His smile was weak. “Of course, Highness. I shall count myself honored indeed to be the Royal . . . what shall we call it? Historian?”
“You shall be
a
Royal Historian, Teodoros, that is certain.” She was satisfied to see him wince, not because she disliked the round man, but because she needed him to understand how things stood now. “Whether there are others will depend on how well you do your job.”
The wagon rolled to a halt and Briony heard raised voices. Worried, she patted at her knives, which she had taken to carrying in a bundle in her sleeve. A fair amount of time passed and still they sat unmoving; at last, Estir Makewell stuck her head inside the wagon.
“Why have we stopped?” Finn asked.
“Pedder and Hewney are talking to a reeve and two or three bully-boys,” she said. “It seems the king’s guards have been here twice in the last tennight, asking questions about certain travelers ...” she cast a worried look at Briony, “ . . . and so the reeves are stopping all the strangers they meet and asking their business, where they have been, and suchlike.”
“Shall I come out?” asked Finn.
“You can, but I think my brother is managing fairly. Still, they may ask to look into the wagon. What will we say if they ask to see inside?”
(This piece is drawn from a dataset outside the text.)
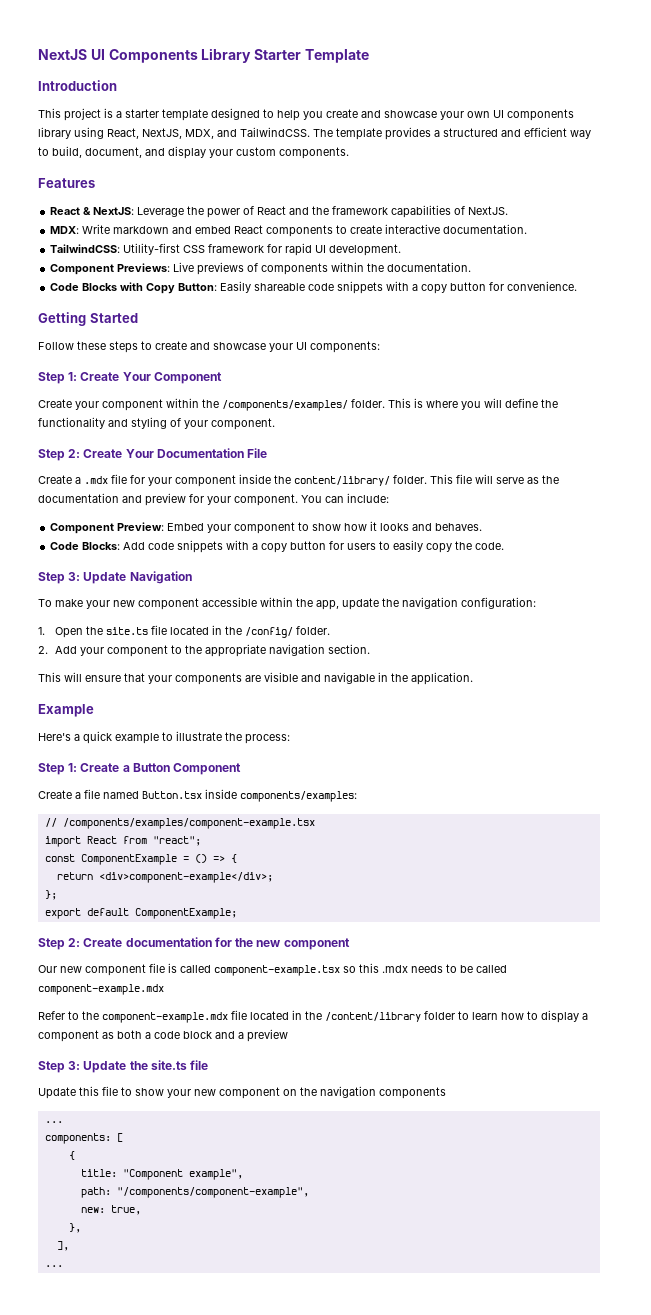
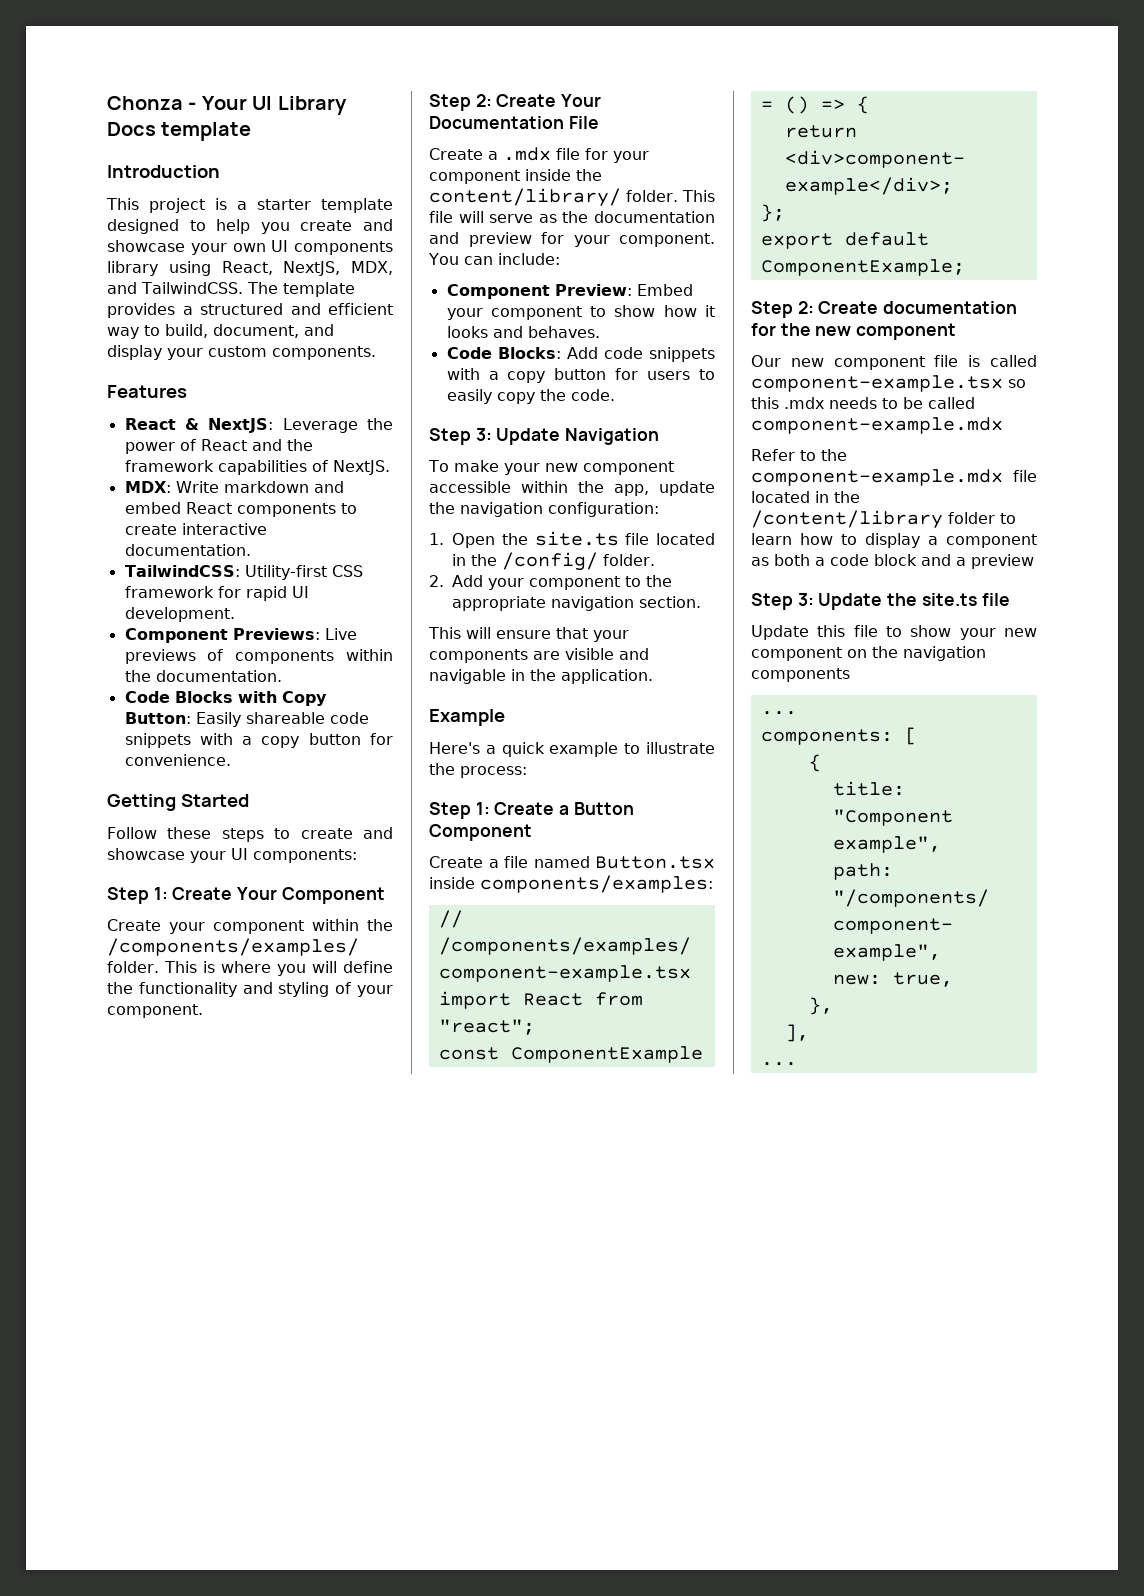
- NextJS UI Components Library Starter Template
+ Chonza - Your UI Library Docs template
“Let them, of course,” Briony said. “Finn, give me your knife so I don’t have to unwrap mine.”
Both Estir and the playwright goggled at her.
“Oh, come! I’m not going to fight the reeves with it! I’m going to cut off my hair again.” She took a hank in her hand and sadly examined it. “Just when it was beginning to look as it used to. But such vanity is of no help. I played the boy before, I will do it again.”
By the time a red-faced man stuck his head into the wagon, Briony was wearing one of Pilney’s old shepherd outfits, squatting on the floor at the feet of Finn Teodoros and mending the strap of one of the playwright’s shoes.
“Who are you,” said the reeve to Finn, “and why do you ride when the owner walks?”
“I might as well ask, who are you, sir?”
“I am Puntar, the king’s reeve—you can ask any man hereabouts.” He squinted at Briony for a moment, then let his eyes rove around the crowded wagon stuffed with costumes, taking in the wooden props and hats hanging from every open place. “Players . . . ?”
“Of a sort,” said Finn quickly. “But if my friend told you he was the owner, he was lying—drunk, most likely.” He gave Estir Makewell a stern glance before she could utter any outraged defense of her brother. “Poor man. He owned this enterprise once, but long ago gambled it away. Lucky for him that I kept him on when I bought it.”
“And who are you?” the reeve demanded.
“Why, Brother Doros of the Order of the Oracle Sembla, at your service.”
“You are a priest? Traveling with
women?
”
For a moment Finn faltered, but then he saw that the reeve was pointing at Estir Makewell, not Briony. “Oh,
her
. She is a cook and seamstress. Don’t worry for her somewhat shopworn virtue, sir. The brothers are a pious, sympathetic lot—if you don’t believe me, ask the bearded one we call Nevin to tell you something about the dreadful martyrdom of Oni Pouta, raped over and over by Kracian barbarians. The man weeps as he describes it, so carefully has he studied this and other lessons the gods give us.”
The reeve now looked thoroughly confused. “But what . . . what are all these costumes? How can you be priests and yet be players?”
“We are not players, not truly,” Finn said. “We are in truth on a pilgrimage to Blueshore in the north, but it is the work of our order to put on shows for the unwashed, acting out pious lessons from the lives of the oracles and the
Book of the Trigon
so that the unlettered can understand what might otherwise be too subtle for them. Would you like to see us portray the flaying of Zakkas? He screams most beautifully, then is saved by a winged avatar of the gods ...”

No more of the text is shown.